Le design (l’esthétique, la beauté, le style, l’harmonie du vêtement) et la pratique, la facilité (inspiré du techwear). J’ai voulu inclure des matières et des coupes de constructions censées faciliter le port du vêtement tout en amenant un style harmonieux. L’objectif premier des médecins étant de soigner des patients, la création d’un ensemble à la mode qui ne facilite en rien le métier, n’était pas constructif et aurait peut-être même eu plus d’apports négatifs que positifs. J’ai donc voulu dépasser et améliorer le design des blouses actuelles, en y ajoutant une dimension pratique.

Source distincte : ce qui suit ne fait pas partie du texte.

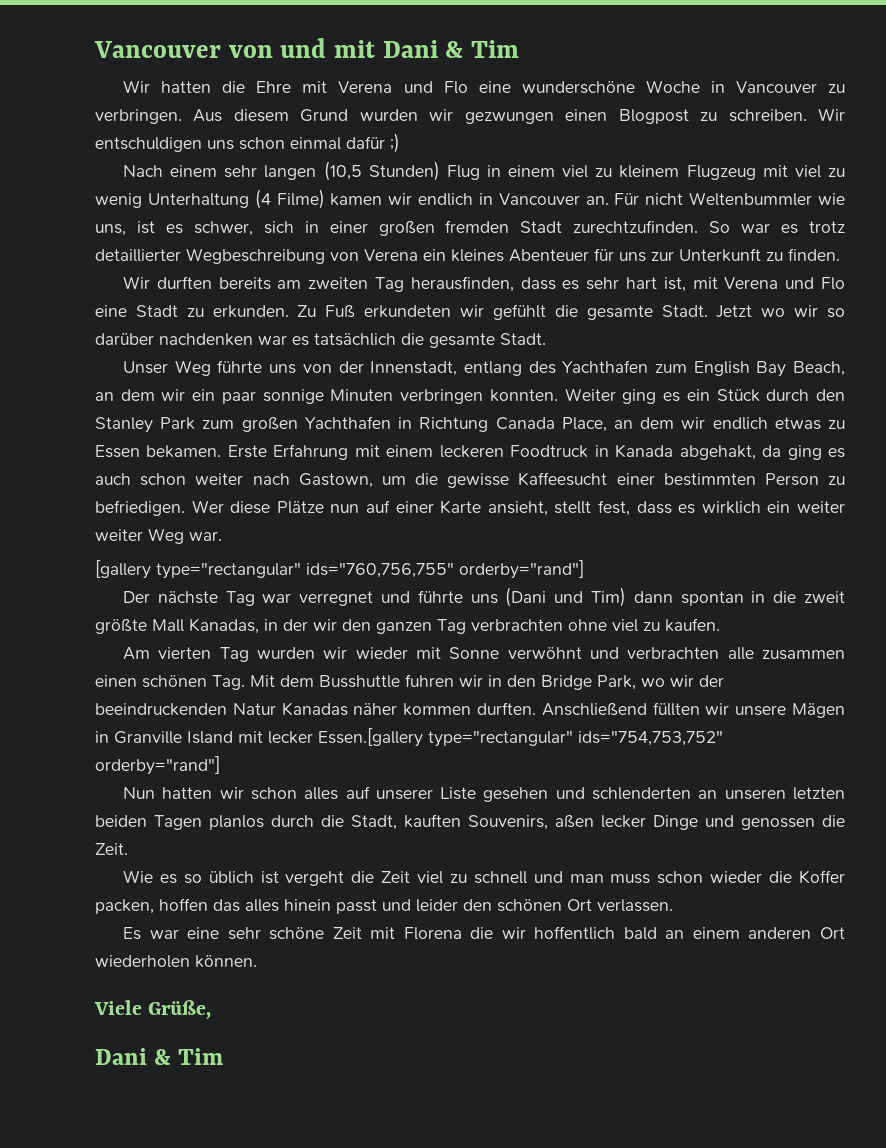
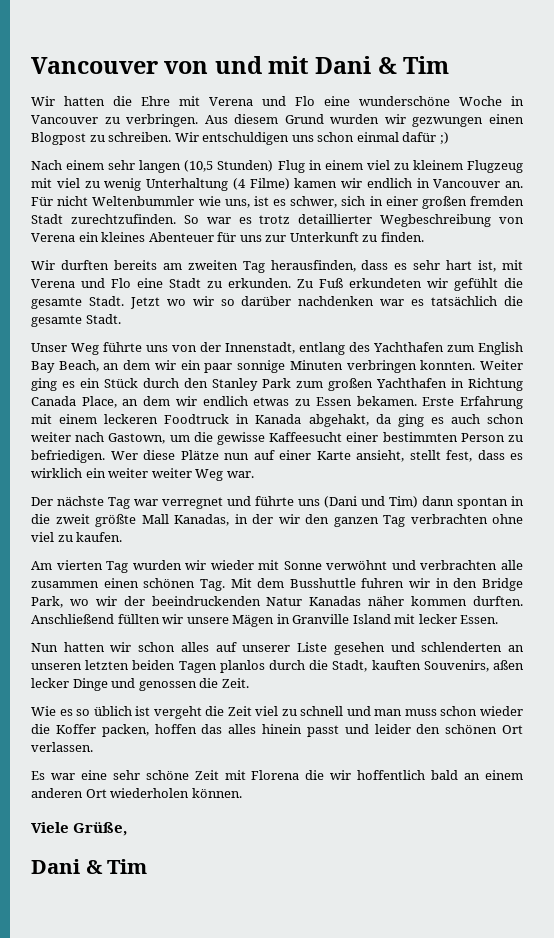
[95,560,584,579] // [gallery type="rectangular" ids="760,756,755" orderby="rand"] -> (254, 474) none
[318,728,723,747] [95,756,220,775] Essen.[gallery type="rectangular" ids="754,753,752" orderby="rand"] -> [460,615,499,624] Essen.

Cette tenue est composée de trois pièces : La première est une blouse médicale classique revisitée grâce à des poches en PVC souple placées sur le devant et sur le coté du bras. La deuxième est une pièce “ col roulé masque ”  , en lycra basée sur le principe d’une cagoule et du masque. Cette pièce possède deux trous aux niveaux des oreilles et évite donc les élastiques qui font tenir le masque. Elle protège le cou, la bouche et le nez. La dernière pièce est un gilet sans manche customisé, en PVC souple, inspiré du gilet tactique. Il possède deux grandes poches ainsi qu’une poche particulière sur la poitrine. Ce gilet peut être porté par dessus la blouse pour plus de protection. Il est facile de le nettoyer en passant un essui-tout avec du désinfectant car le PVC ne va pas dans une machine à laver.

 

Le magazine
Hybride est un magazine périodique axé principalement sur le corps. Chaque numéro évoque un sujet plus précis, dans ce cas-ci, il s’agit de la mode médicale. Il est composé de différents articles sur le même thème comme par exemple les prothèses artistiques, les bijoux médicaux, les designers et expositions scientifique-artistique et les mannequins en situation de handicap. Il contient également des interviews, des citations et des shooting photos. Ce numéro contient trois shooting effectués dans différents lieux. Le premier nommé “techwear médical”, a pour but de mettre en avant ma création stylistique. Le deuxième, “Chez le kiné” représente les rendez-vous médicaux qui se déroulent entre un kiné et un patient. Ce shooting réalisé en dehors du “cabinet médical classique” se concentre sur les positions adoptés pendant la consultation afin de soigner ou de soulager certains endroits du corps. La dernière séance photo que j’ai réalisée s’intitule “Postures”. L’idée principale était de supprimer tous les éléments présents autour de la personne en retenant uniquement sa position et en la reproduisant dans un autre contexte. Un contexte plus épuré, plus léger, de manière à attirer notre attention uniquement sur le corps et non sur les objets autour de celui-ci. Dans cette optique, cinq postures ont été reproduites. Celles “ dans son lit ”, “  devant  l’ordinateur ”, “ dans le canapé ”, “ en s’étirant ” et “ en attendant  ”. Un résultat où le corps est au centre, sans artifice, à la limite de la danse et du mouvement.

L’envers du décor
Cette vidéo a pour but d’illustrer l’envers du décor et la construction du magazine, que ce soit au niveau de la réalisation des shootings (photographes, mannequins, vidéastes), des lieux/décors ou encore de l’habillage des mannequins. L’idée générale se rapproche de la “bande annonce”. Ce genre de montage pourrait être utiliser afin d’annoncer la sortie du prochain numéro du magazine. Le jury virtuel ne permettant pas de feuilleter le magazine directement en main propre, le toucher des papiers ou l’analyse des couleurs et de la qualité de l’impression était impossible. Il a donc fallu repenser mon support de manière à le présenter autrement que par des simples images statiques. J’ai fait le choix d’imprimer mon magazine, de filmer certaines parties et de les intégrer dans cette vidéo. Une manière de dynamiser un support qui risquait d’être un peu trop plat. J’ai également réalisé des gifs qui montrent les mises en page du magazine.